>>>

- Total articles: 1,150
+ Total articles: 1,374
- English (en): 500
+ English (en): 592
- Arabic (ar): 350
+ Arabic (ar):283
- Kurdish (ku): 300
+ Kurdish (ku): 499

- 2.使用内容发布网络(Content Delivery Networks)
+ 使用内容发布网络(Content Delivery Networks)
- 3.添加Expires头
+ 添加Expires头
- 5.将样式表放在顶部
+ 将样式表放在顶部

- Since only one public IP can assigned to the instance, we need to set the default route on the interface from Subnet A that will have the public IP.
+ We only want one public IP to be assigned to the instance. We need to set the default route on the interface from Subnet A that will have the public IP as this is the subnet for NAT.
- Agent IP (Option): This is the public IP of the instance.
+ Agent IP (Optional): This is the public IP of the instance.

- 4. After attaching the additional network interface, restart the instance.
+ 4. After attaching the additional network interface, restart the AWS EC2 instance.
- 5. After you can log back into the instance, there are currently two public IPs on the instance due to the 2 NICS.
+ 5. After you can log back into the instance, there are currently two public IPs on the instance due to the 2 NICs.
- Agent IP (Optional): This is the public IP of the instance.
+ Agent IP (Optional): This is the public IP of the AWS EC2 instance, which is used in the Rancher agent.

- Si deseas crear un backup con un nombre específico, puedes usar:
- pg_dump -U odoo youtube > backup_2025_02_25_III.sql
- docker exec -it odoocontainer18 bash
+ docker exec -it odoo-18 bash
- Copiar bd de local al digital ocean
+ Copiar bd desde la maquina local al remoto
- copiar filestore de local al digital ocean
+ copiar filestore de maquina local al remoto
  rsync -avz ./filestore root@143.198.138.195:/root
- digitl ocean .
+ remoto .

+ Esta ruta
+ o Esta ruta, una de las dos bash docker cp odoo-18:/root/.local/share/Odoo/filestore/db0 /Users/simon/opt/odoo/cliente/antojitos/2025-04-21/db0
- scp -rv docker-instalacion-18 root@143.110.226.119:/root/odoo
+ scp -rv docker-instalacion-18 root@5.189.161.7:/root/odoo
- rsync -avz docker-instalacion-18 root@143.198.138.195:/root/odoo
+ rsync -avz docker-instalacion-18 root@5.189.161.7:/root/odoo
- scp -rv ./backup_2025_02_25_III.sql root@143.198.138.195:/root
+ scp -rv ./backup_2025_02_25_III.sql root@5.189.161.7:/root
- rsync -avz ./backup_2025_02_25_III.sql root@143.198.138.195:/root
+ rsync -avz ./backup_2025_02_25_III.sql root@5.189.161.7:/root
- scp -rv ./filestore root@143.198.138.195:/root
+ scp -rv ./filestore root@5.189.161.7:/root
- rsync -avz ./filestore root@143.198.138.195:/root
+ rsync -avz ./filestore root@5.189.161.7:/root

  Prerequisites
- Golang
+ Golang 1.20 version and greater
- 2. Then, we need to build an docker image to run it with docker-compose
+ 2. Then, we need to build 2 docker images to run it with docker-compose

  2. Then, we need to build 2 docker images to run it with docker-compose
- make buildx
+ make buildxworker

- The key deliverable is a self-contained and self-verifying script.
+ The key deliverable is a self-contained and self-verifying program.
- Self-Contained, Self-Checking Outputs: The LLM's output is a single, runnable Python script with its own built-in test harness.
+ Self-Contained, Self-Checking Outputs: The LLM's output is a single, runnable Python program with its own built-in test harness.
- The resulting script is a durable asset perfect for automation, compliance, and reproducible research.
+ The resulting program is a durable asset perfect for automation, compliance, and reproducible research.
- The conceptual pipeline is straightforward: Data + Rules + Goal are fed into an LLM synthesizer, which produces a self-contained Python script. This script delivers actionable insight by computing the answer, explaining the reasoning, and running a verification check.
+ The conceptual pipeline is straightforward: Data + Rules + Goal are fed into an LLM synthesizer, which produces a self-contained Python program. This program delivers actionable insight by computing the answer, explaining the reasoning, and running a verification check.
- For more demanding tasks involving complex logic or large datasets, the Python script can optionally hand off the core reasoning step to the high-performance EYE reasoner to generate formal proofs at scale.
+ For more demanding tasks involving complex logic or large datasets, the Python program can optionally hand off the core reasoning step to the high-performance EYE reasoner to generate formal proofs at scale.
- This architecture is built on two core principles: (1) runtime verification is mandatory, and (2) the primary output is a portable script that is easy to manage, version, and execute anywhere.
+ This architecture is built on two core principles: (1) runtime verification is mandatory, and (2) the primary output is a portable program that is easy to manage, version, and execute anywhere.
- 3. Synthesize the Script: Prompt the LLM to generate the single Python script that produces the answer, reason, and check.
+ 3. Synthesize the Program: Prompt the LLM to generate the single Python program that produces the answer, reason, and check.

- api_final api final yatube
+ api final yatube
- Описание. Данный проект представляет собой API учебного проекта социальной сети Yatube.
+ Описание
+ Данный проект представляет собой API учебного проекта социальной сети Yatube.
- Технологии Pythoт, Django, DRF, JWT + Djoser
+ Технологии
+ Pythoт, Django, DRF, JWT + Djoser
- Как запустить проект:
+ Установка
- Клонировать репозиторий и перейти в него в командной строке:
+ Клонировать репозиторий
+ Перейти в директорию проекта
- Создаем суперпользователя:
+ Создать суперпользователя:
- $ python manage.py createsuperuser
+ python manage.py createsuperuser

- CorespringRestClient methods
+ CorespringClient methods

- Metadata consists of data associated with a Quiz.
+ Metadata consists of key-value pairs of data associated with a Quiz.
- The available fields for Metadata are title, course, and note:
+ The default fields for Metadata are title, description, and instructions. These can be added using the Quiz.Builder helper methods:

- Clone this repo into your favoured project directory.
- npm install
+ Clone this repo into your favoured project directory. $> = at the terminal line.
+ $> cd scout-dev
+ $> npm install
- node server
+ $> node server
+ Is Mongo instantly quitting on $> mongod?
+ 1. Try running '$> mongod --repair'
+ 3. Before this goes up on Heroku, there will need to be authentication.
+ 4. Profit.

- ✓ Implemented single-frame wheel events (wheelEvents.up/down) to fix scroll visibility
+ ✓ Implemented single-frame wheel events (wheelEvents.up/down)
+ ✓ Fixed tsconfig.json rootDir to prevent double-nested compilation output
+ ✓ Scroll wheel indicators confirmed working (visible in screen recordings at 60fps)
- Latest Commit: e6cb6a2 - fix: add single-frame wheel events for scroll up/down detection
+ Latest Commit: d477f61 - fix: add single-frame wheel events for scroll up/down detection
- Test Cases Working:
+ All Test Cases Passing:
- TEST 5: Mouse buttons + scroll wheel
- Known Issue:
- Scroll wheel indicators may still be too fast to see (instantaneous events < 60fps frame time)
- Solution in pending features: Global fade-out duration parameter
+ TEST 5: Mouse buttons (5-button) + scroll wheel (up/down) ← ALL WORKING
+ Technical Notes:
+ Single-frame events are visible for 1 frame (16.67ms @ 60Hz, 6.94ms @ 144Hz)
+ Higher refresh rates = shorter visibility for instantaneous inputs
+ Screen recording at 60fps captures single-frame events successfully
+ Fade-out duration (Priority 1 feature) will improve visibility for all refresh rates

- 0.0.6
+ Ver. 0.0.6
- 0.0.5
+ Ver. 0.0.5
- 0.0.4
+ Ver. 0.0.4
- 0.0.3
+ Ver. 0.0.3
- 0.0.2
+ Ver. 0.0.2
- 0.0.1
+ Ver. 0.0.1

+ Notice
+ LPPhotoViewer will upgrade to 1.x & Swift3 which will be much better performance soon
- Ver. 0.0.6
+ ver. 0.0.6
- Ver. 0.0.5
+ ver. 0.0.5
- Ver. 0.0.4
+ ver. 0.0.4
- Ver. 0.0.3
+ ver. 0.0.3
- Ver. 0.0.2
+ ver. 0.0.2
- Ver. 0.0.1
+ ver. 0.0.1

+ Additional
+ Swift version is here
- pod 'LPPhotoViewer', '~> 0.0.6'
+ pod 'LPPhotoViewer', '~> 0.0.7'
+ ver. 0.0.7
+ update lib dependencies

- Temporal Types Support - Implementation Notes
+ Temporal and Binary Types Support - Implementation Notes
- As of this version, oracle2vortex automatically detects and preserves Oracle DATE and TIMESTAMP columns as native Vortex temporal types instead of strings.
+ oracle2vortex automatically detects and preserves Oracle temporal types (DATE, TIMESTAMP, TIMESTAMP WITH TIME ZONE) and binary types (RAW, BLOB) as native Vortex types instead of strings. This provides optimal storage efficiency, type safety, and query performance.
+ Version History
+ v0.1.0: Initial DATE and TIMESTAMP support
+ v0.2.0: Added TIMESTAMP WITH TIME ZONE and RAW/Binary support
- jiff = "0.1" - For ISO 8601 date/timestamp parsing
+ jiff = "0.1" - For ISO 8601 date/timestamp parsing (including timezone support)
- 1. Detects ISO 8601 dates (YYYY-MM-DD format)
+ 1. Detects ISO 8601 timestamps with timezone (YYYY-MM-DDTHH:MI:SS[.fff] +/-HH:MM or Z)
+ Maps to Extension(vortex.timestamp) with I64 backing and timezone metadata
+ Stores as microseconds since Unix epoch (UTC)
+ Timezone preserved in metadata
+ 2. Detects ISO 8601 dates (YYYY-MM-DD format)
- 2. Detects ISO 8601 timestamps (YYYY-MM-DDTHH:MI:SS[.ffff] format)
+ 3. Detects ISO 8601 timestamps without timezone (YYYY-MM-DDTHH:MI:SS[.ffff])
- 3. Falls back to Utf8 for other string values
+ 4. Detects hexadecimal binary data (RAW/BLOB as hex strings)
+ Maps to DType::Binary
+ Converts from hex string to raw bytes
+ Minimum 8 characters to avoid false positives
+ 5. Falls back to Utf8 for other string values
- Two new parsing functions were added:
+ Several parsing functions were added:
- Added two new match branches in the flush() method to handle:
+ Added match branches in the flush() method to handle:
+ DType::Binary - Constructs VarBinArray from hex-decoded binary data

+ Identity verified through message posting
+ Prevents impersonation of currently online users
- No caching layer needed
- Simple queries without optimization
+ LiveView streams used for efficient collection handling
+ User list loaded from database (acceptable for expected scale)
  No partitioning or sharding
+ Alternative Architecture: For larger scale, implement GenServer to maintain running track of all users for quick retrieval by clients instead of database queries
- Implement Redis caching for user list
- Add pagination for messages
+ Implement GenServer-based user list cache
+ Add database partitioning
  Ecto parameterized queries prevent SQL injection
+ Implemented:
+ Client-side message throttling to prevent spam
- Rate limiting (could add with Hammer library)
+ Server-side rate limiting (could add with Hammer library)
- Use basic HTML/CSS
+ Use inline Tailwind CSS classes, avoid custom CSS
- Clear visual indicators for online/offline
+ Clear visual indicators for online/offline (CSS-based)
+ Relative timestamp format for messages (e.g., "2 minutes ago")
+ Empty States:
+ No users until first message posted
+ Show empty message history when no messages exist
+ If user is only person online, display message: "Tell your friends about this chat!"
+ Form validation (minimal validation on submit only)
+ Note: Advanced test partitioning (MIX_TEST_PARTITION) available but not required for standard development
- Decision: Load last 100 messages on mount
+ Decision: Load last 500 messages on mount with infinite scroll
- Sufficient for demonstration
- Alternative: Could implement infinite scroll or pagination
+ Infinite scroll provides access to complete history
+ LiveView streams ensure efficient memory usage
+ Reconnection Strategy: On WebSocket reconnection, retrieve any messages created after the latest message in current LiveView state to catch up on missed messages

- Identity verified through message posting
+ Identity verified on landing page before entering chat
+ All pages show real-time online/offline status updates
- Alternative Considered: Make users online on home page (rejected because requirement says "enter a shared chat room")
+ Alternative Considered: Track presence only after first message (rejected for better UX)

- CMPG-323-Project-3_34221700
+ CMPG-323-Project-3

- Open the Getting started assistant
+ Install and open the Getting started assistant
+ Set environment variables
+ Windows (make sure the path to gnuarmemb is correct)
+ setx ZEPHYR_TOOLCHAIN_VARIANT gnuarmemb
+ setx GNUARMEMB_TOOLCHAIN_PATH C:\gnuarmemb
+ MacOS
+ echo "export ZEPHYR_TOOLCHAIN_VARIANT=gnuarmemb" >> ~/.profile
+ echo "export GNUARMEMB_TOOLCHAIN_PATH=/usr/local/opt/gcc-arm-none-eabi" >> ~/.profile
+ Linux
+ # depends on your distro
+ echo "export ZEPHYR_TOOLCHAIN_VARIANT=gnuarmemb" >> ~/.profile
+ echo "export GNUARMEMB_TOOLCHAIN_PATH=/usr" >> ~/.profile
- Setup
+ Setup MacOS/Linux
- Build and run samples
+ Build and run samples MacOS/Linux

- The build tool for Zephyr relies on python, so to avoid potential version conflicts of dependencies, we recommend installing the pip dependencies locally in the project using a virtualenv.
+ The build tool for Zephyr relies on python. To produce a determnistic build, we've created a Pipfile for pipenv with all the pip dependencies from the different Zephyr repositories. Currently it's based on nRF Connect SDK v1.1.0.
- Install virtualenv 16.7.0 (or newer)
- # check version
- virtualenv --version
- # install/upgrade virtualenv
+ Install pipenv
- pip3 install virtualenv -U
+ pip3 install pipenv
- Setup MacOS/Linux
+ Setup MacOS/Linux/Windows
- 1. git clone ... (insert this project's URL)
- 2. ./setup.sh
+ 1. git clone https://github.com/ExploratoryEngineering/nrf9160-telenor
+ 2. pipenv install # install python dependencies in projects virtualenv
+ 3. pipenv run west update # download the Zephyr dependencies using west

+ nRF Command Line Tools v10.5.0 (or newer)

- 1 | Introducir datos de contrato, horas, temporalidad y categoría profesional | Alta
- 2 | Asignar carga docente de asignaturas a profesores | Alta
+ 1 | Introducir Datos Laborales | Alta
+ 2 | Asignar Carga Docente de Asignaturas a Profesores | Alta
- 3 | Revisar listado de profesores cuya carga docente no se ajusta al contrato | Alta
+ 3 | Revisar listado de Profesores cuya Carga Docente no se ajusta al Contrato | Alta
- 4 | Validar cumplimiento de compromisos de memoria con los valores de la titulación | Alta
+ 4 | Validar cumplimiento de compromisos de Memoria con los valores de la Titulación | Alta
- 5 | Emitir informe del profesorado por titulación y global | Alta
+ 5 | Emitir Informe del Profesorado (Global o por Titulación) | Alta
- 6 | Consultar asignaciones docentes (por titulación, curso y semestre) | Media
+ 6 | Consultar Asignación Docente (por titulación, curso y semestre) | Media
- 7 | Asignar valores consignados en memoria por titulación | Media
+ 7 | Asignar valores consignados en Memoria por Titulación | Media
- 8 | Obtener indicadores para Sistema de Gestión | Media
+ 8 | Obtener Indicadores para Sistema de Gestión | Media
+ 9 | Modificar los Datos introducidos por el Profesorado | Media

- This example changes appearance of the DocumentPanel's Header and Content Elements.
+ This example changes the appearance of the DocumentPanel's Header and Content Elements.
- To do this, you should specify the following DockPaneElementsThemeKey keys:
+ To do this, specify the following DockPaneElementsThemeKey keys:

<<<

_Exercise directions_
Repeat the material word for word from its opening line up to and including the line containing "- Agent IP (Option): This".

_Result_
- Total articles: 1,150
+ Total articles: 1,374
- English (en): 500
+ English (en): 592
- Arabic (ar): 350
+ Arabic (ar):283
- Kurdish (ku): 300
+ Kurdish (ku): 499

- 2.使用内容发布网络(Content Delivery Networks)
+ 使用内容发布网络(Content Delivery Networks)
- 3.添加Expires头
+ 添加Expires头
- 5.将样式表放在顶部
+ 将样式表放在顶部

- Since only one public IP can assigned to the instance, we need to set the default route on the interface from Subnet A that will have the public IP.
+ We only want one public IP to be assigned to the instance. We need to set the default route on the interface from Subnet A that will have the public IP as this is the subnet for NAT.
- Agent IP (Option): This is the public IP of the instance.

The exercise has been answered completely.